▶ Work order:
Filter the lines below, keeping each one that holds "reads".

** Input data follows **

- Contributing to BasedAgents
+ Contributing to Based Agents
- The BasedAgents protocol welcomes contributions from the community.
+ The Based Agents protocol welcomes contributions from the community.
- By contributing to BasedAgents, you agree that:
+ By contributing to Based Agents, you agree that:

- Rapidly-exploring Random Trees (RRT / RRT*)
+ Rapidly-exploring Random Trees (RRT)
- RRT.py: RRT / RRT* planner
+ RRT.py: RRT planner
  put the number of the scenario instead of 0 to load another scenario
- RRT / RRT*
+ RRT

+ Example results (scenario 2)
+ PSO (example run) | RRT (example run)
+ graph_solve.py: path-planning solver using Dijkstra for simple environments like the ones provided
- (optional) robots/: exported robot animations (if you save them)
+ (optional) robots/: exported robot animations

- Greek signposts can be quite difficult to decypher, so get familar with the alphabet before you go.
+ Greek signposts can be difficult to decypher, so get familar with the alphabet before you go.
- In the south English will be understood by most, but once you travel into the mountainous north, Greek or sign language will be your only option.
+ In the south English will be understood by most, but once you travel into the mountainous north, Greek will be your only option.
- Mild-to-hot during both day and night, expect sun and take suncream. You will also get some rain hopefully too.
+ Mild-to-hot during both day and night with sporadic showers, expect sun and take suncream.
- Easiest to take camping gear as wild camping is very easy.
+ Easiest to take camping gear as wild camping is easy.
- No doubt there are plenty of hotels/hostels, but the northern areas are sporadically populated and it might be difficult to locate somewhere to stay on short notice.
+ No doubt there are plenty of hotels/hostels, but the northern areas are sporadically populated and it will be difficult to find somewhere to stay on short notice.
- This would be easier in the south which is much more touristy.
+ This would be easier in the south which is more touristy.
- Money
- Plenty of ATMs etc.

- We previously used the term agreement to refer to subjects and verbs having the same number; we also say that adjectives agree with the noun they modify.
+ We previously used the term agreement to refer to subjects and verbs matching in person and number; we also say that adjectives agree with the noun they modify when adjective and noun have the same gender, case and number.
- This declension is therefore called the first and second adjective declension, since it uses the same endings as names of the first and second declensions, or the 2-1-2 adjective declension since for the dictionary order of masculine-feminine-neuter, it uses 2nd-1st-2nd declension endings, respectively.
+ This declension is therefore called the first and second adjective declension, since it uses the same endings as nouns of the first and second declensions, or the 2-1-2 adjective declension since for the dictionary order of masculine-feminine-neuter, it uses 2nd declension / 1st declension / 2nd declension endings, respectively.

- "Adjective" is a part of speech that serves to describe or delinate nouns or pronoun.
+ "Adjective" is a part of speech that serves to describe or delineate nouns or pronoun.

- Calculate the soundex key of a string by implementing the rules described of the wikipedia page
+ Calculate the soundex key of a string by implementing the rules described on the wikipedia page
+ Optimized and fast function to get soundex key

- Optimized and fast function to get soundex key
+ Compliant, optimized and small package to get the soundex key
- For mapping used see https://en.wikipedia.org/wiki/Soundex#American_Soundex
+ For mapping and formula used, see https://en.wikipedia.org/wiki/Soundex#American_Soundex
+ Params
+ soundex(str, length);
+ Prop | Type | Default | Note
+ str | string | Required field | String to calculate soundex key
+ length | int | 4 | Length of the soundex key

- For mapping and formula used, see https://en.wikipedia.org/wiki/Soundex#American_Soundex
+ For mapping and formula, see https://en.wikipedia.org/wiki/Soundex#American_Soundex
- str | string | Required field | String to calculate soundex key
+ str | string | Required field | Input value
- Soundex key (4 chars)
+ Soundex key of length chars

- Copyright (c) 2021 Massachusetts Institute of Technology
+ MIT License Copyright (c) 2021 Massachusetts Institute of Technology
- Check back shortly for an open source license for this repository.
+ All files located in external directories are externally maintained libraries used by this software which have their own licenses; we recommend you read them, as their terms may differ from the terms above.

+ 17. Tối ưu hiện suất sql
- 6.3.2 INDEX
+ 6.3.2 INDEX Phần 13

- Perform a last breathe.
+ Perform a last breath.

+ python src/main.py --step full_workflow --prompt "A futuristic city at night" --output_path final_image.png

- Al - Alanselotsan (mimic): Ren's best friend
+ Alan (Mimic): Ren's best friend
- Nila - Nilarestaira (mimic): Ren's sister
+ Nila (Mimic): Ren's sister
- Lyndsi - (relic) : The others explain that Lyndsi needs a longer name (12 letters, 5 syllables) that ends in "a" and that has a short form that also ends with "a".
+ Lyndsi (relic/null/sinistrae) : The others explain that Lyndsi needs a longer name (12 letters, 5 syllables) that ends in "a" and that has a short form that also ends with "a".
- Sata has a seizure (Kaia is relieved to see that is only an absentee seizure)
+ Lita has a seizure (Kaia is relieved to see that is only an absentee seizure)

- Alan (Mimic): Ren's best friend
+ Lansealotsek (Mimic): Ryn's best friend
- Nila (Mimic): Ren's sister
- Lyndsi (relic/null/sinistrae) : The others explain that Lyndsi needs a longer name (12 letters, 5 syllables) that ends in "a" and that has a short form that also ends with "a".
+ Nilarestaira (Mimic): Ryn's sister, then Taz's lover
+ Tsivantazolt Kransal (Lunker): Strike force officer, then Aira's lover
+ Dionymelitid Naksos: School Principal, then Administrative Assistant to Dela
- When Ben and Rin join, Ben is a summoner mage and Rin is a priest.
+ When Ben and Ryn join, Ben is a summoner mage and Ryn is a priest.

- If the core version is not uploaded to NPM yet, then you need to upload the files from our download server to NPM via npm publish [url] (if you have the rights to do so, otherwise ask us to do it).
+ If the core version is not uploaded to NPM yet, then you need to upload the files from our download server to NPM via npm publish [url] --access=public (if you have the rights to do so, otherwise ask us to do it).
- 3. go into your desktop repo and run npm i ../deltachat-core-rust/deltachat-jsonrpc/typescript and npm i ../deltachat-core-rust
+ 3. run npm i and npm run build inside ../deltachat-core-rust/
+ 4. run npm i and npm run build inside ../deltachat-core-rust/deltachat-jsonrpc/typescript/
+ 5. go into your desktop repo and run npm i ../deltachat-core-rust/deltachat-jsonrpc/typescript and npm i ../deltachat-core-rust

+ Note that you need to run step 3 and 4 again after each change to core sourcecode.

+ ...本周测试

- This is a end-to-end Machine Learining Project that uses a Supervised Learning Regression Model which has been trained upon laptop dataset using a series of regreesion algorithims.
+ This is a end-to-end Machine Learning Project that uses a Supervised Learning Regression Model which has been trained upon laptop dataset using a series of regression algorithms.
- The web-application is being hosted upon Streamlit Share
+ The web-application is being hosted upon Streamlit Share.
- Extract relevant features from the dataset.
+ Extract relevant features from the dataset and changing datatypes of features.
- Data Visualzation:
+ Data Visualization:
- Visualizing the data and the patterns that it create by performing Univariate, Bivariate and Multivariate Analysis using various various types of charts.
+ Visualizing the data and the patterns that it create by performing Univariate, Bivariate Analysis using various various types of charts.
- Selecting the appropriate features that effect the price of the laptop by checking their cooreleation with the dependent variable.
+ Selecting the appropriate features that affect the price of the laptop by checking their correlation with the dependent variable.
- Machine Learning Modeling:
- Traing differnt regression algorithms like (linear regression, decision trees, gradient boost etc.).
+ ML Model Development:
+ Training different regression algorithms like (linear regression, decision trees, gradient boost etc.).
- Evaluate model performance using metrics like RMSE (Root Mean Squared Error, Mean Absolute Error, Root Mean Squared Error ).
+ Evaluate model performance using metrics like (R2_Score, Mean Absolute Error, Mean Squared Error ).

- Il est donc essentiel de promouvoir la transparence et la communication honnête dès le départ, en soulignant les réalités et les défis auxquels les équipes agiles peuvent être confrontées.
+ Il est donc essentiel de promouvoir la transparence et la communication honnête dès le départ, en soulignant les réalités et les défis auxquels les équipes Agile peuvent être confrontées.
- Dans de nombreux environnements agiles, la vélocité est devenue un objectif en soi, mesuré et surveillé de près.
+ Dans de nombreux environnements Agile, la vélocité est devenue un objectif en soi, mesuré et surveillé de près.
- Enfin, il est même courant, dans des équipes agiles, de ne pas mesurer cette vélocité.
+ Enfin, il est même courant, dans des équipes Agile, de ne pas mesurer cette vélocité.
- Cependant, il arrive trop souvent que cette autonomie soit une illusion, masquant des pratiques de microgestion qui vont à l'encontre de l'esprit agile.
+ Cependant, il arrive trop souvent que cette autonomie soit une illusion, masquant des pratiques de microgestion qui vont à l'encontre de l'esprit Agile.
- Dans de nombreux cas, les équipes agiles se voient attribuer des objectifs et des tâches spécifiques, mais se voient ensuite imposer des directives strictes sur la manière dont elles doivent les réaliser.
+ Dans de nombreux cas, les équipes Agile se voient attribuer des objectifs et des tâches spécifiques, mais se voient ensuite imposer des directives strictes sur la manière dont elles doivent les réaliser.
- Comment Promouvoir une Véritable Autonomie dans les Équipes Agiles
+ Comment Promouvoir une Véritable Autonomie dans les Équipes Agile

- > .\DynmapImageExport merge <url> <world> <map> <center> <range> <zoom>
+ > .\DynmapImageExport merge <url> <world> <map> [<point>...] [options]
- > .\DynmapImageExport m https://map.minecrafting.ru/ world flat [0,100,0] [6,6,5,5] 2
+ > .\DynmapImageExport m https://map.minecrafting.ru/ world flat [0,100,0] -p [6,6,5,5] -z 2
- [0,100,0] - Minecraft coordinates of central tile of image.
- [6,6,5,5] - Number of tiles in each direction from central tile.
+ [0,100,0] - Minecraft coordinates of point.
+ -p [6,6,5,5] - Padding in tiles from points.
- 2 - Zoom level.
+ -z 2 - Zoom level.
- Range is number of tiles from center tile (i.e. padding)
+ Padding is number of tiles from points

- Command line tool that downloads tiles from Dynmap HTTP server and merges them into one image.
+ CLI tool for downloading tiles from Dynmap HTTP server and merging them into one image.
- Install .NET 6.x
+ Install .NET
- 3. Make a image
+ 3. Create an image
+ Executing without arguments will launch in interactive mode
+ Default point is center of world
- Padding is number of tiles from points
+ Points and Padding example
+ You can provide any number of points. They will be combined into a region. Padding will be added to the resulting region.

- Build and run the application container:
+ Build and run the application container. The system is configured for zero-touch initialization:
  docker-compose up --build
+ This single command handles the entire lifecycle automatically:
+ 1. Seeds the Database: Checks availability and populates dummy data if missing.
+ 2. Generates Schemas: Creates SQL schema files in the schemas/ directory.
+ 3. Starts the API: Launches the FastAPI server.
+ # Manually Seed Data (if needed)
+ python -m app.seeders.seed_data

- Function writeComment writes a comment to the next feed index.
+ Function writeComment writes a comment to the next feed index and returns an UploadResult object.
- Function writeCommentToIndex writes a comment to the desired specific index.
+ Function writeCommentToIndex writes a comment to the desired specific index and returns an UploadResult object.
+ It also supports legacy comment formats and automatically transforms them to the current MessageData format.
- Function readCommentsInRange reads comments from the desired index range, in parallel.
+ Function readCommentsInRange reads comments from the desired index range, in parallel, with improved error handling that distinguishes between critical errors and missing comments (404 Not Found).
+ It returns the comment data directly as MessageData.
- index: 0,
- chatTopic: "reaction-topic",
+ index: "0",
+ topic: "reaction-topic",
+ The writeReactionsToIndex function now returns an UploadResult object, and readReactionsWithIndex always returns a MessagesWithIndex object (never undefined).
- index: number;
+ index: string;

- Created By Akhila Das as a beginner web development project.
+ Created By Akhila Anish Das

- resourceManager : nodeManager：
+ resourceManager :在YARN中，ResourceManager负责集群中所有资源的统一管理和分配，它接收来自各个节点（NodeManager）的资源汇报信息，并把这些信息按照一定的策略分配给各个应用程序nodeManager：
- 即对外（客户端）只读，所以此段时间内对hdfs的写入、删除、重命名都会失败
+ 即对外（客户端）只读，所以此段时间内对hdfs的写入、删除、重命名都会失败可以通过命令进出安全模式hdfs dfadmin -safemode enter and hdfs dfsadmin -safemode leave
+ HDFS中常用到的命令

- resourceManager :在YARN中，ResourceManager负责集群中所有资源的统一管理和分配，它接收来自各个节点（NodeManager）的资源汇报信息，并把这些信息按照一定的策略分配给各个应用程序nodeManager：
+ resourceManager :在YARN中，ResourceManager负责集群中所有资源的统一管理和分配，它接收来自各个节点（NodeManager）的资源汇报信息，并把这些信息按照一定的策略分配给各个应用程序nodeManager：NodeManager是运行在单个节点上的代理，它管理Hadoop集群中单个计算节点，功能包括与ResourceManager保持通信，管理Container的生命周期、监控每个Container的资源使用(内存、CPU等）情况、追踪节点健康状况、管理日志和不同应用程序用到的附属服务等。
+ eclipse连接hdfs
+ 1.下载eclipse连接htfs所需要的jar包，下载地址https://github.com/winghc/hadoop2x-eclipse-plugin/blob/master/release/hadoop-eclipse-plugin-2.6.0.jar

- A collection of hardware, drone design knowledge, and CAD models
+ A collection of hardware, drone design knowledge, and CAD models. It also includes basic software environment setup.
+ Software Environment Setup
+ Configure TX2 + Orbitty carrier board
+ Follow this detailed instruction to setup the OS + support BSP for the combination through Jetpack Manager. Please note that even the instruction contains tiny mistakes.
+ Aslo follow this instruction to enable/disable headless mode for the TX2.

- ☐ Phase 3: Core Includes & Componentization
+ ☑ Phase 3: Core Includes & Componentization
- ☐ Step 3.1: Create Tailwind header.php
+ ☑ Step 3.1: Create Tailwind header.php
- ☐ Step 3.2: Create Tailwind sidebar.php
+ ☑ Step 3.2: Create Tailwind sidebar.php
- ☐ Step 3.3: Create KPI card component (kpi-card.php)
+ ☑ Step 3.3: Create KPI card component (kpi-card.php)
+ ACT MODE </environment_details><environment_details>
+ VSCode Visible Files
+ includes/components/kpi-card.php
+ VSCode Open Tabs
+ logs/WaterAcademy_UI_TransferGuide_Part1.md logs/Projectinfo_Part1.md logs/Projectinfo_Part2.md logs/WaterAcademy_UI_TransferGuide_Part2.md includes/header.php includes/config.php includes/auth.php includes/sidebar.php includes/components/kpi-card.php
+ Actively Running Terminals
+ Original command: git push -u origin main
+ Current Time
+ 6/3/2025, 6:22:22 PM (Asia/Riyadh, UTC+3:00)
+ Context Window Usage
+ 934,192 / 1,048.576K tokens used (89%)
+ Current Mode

** End of Input data **

▶ Problem solution:
- Function readCommentsInRange reads comments from the desired index range, in parallel.
+ Function readCommentsInRange reads comments from the desired index range, in parallel, with improved error handling that distinguishes between critical errors and missing comments (404 Not Found).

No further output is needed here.